Apichatpong Weerasethakul, "Primitive" – M.A.M. de Paris

L’exposition Primitive est née d’une rencontre. Un jour qu’il se promenait dans un temple près de chez lui, le cinéaste thaïlandais Apichatpong Weerasethakul a rencontré un moine qui lui a donné un petit livre qu’il avait écrit, A Man who Can Recall his Past Lives. Ce livre narrait le destin de Boonmee, vivant dans le Nord-Est de la Thaïlande et capable de se rappeler ses vies antérieures.
Marqué par cette histoire, Apichatpong Weerasethakul se rend dans cette province, visite de nombreux villages, s’imprègne des lieux et s’arrête à Nabua. Des années 60 au début des années 80, cette dernière a été le siège d’une base militaire chargée de mener des opérations contre les insurgés communistes de la région. Des combats eurent lieu et de nombreux paysans se réfugièrent dans la jungle. Ironiquement Nabua est situé dans le district de Renu Nakhon, surnommé “la ville de la veuve”. Selon la légende, une veuve fantôme s’empare de tous les hommes entrant dans son royaume et les entraine dans un royaume invisible rejoindre ses autres époux.
Le projet Primitive consiste à réinventer ce village, intégrer ces différents éléments et à filmer les enfants de ces paysans, qui semblent avoir oublié ce douloureux passé.

"Primitive"

Toute cette histoire aurait pu donner lieu à un long-métrage mais Apichatpong Weerasethakul a choisi de fractionner son scénario en huit courts-métrages (dont un double projeté sur deux écrans, somme et apothéose du projet), rehaussés par quelques dessins, photos et objets qui viennent boucler un parcours riche en émotion et visuellement splendide (mais en pouvait-il être autrement de l’auteur de Tropical Malady ?).
L’idée géniale de ce dispositif est que chaque élément résonne au moins avec un autre, un détail d’un court-métrage se retrouvant le point central d’un autre, comme si Apichatpong Weerasethakul avait conçu un film fractal.
De nombreuses images fugaces viennent à l’esprit : un fantôme, des champs et des rizières, des enfants courent à la poursuite d’une camionnette, rient, se déshabillent, une navette spatiale, un homme abattu, … et de la lumière, partout, un néon, la lune éclairée par le soleil, du feu, des feux. La lumière, symbole de l’enfance, le feu, symbole du pouvoir, de l’évolution de l’Homme mais aussi du danger et du combat.
La caméra scalpel d’Apichatpong Weerasethakul virevolte, bouge, s’arrête, suit chaque mouvement, chaque visage, scrute en profondeur le visage de ces adolescents, à la recherche du passé, du présent, du futur et de la vérité, écoute leur histoire, leurs rêves…

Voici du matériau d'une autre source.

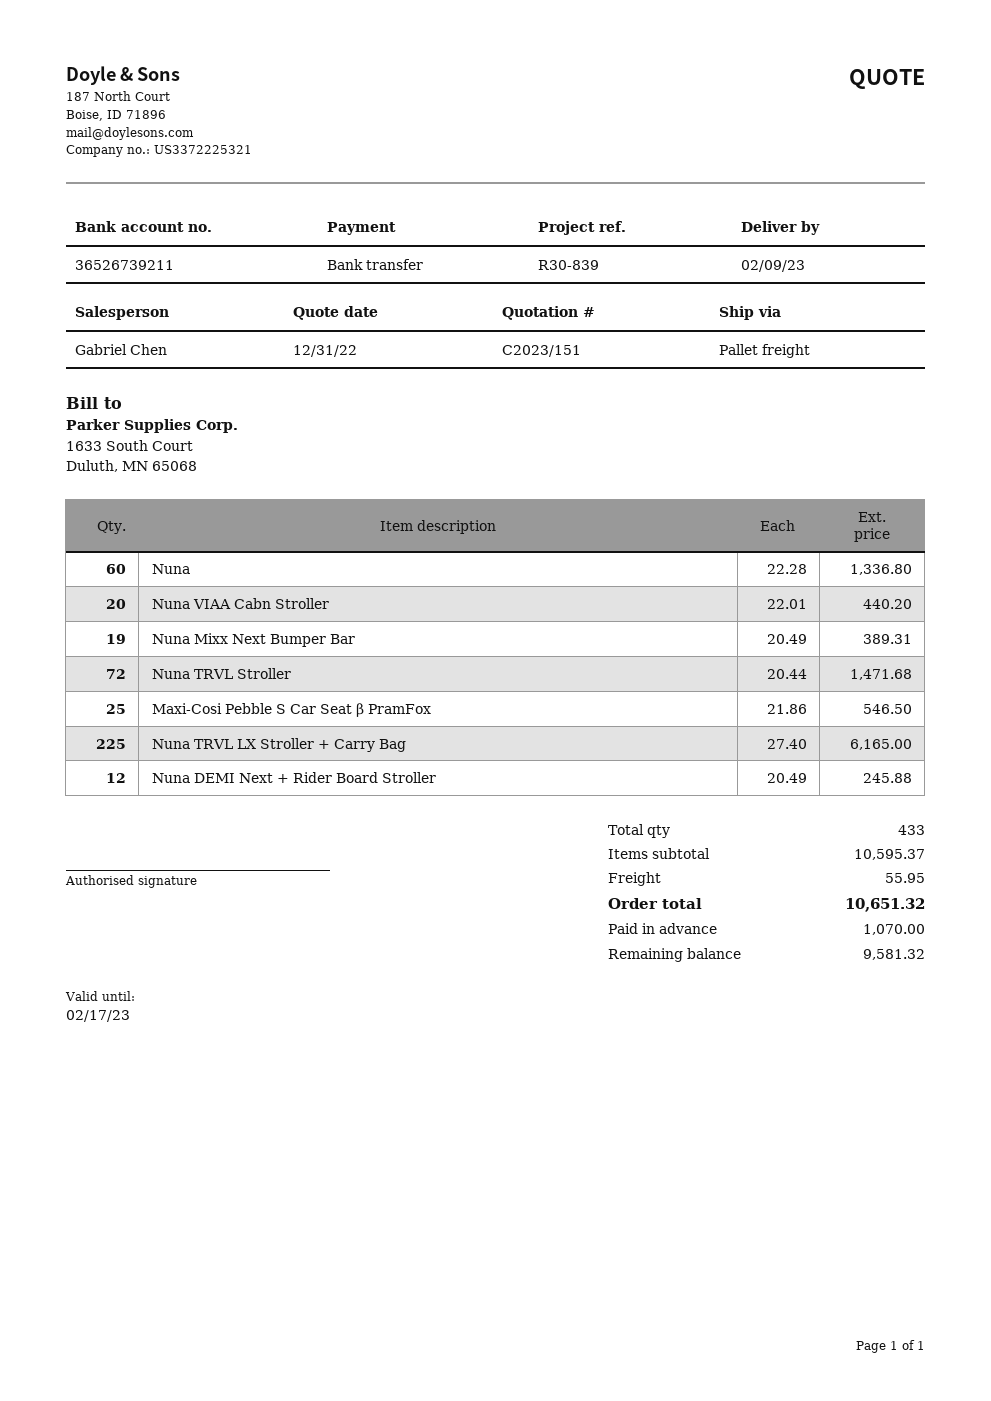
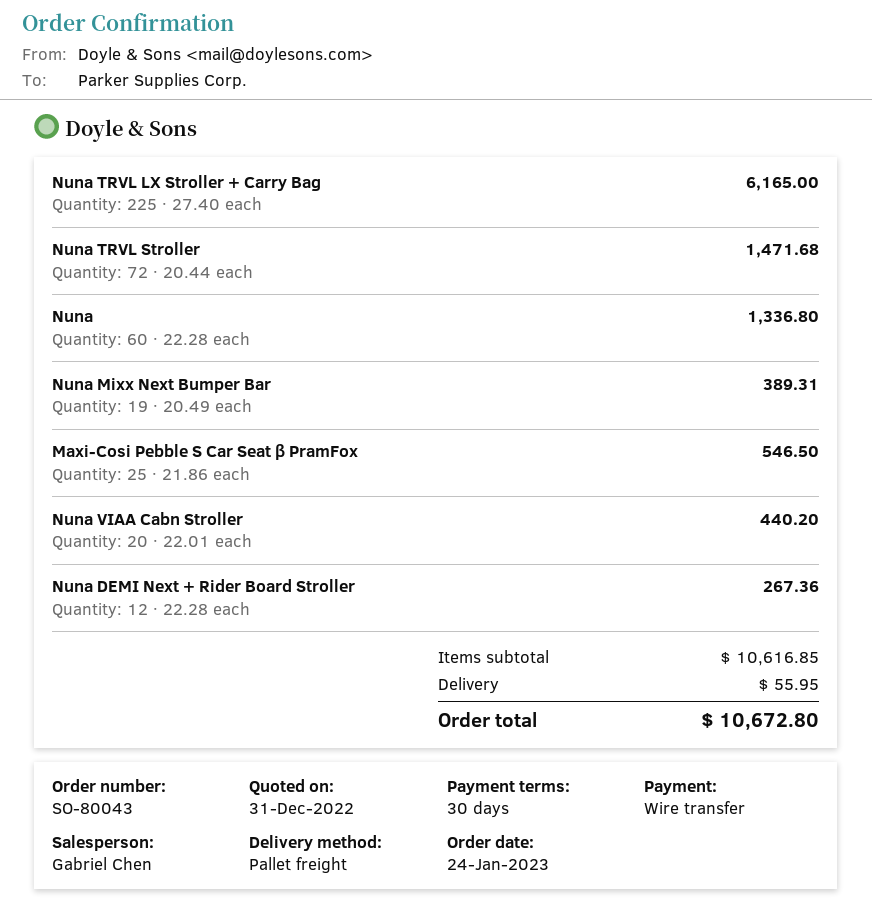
Nuna DEMI Next + Rider Board Stroller: 12 x 20.49 = 245.88 -> 12 x 22.28 = 267.36
subtotal: 10595.37 -> 10616.85
total: 10651.32 -> 10672.80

Que dire encore pour finir de vous convaincre d’aller voir cette exposition ? Qui, de nos jours, est capable d’atteindre autant de profondeur (parler du temps qui passe, de la mémoire collective, du cinéma, du spirituel, inviter chaque spectateur à réfléchir à sa propre histoire et au sens de son existence) avec si peu de moyens et surtout en étant aussi accessible (l’essentiel se jouant par les sensations et les images) ?
Au-delà de tout ça, cet incroyable cinéaste ne semble avoir qu’un seul but : donner à voir l’incroyable beauté du monde et à chaque fois c’est immense.

Au Musée d’Art Moderne de la ville de Paris, du 1er octobre 2009 au 3 janvier 2010. Entrée : 5 €.